ずうっと
本日は王宮の庭園の木陰で。
レオン王子は満足そうに膝枕されていた。
本当にデカくなっちゃったのね。
ミラはレオンを見下ろして思う。
家庭教師をしていたときも、膝枕をせがまれた。
膝枕して子守唄を歌うには大きすぎる子供だったが、甘えん坊の弟のようにも感じ、少し可愛いく思えた。
しかし、これでは可愛い弟にはみえないわ。
十二分にデカくなったレオンは黙っていれば、年上のようにみえる。
ミラの膝の上で幸せそうにまどろむ男は、ミラの知らない男だった。
6年の月日をちょっと寂しく思う。
くせのように、そっとレオンの頭に手をのせ、小さな声で子守唄を歌う。
異国の歌詞は今は亡き母親が教えてくれた。
歌い終わりレオンを見下ろすとレオンはじっとミラをみていた。
「おきていたの?」
眠ってしまったと思っていたのに。
レオンは微笑んだ。
「いつも、寝たふりをして起きていた。
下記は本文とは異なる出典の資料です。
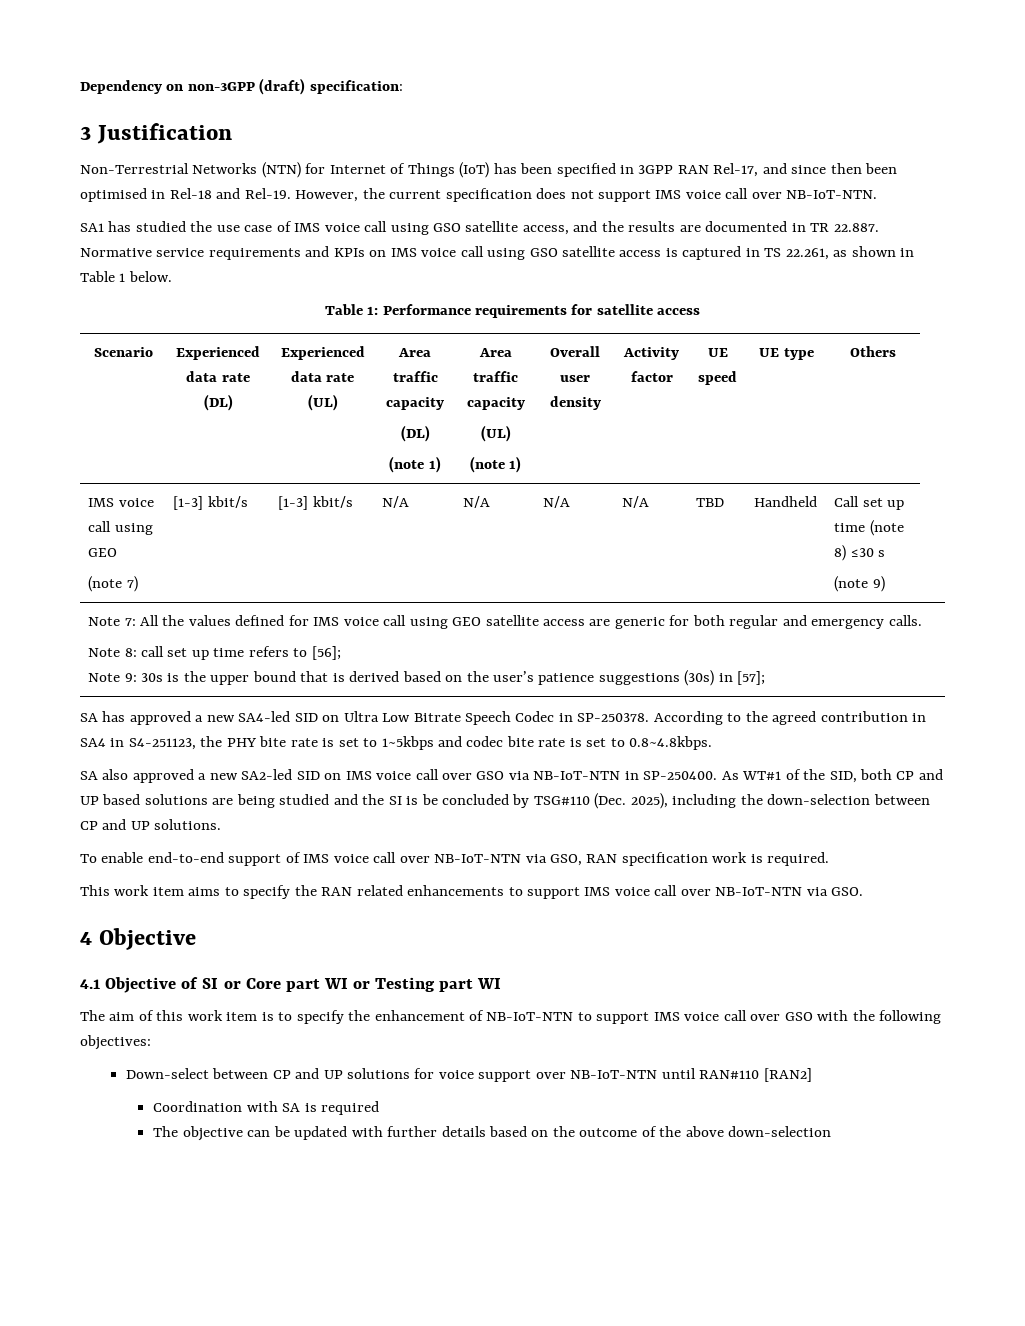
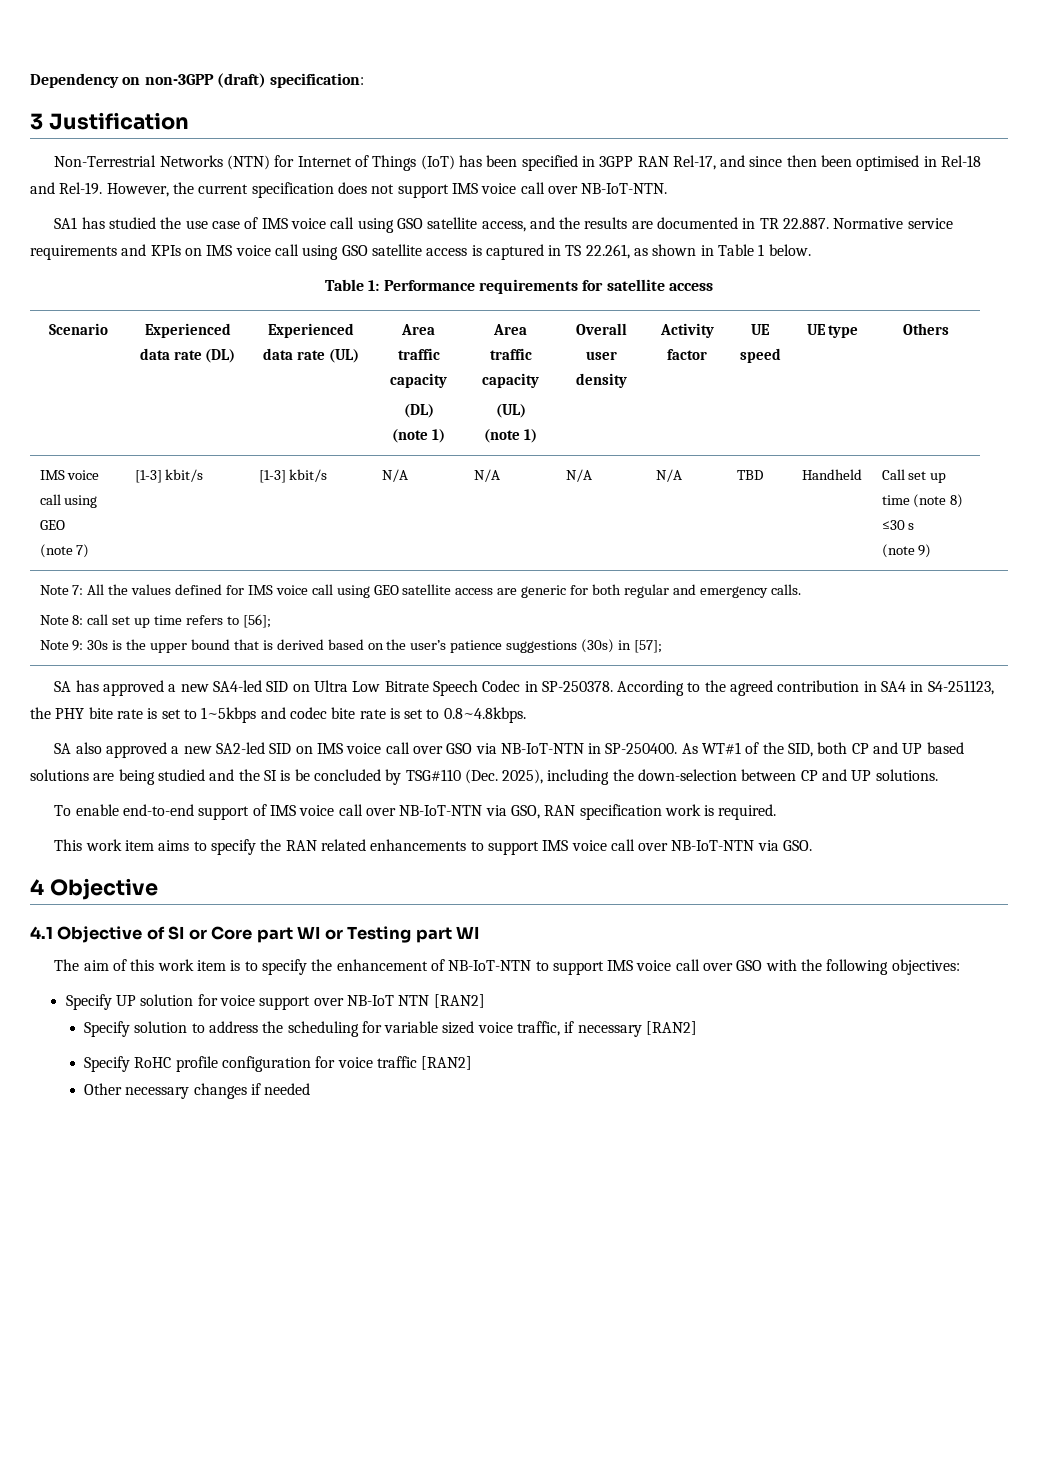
- Down-select between CP and UP solutions for voice support over NB-IoT-NTN until RAN#110 [RAN2]
- Coordination with SA is required
- The objective can be updated with further details based on the outcome of the above down-selection
+ Specify UP solution for voice support over NB-IoT NTN [RAN2]
+ Specify solution to address the scheduling for variable sized voice traffic, if necessary [RAN2]
+ Specify RoHC profile configuration for voice traffic [RAN2]
+ Other necessary changes if needed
いつもミラの歌を聞いていた。ミラが大好きだ。ミラの歌も、大好き」
レオンは起き上がるとミラをぎゅうと抱きしめた。
苦しい。
伯母様のぎゅうも苦しかった。
伯母様もよく、ぎゅうぎゅう抱きしめてくれた。
伯母様の場合、腹出身のお肉がお胸に寄せられているため、そこに抱きしめられると、窒息しそうになる。
でもレオンは、ちょっと違う。
広く厚い胸板。力強い腕に抱きしめられると、窒息はしないけれど、やっぱり苦しい。
なんだか、大人になったレオンにちょっとどきどきする。
「あー可愛い。よかった。本当によかった。デートの邪魔しまくってよかった。お見合いつぶしてよかった。魔術修行がんばってよかった。あー幸せ」
「・・・・・」
口をひらけば、あいかわらずだったが。
空を雲がゆっくりと流れてゆく。
レオンはちゅ、とミラにキスした。
ミラは真っ赤になってうつむく。
6年前もレオンからキスされた。
キスをせがまれて、未来の旦那様にとってあるからダメと断ると、強引にキスをしてきて。
思いっきり得意げな顔をしていた。
「ミラからもキスしてよ」
子供のようにせがむレオン。
ミラは戸惑ったが、意を決して、ちゅ、とお返しのキスをした。
「あー、幸せ」
感極まった顔でレオンはいう。
大好きなミラと対等な大人となって。
デートして。キスされて。
「もう時間が止まっちゃえばいい」
レオンの言葉にミラはギョッとする。
「ええっ?」
もう、時間が止まるのはゴメンです!!
ミラの慌てぶりに気が付いて、レオンは笑い出す。
ごちん、とレオンはミラの額に自分の額をあて、言い直した。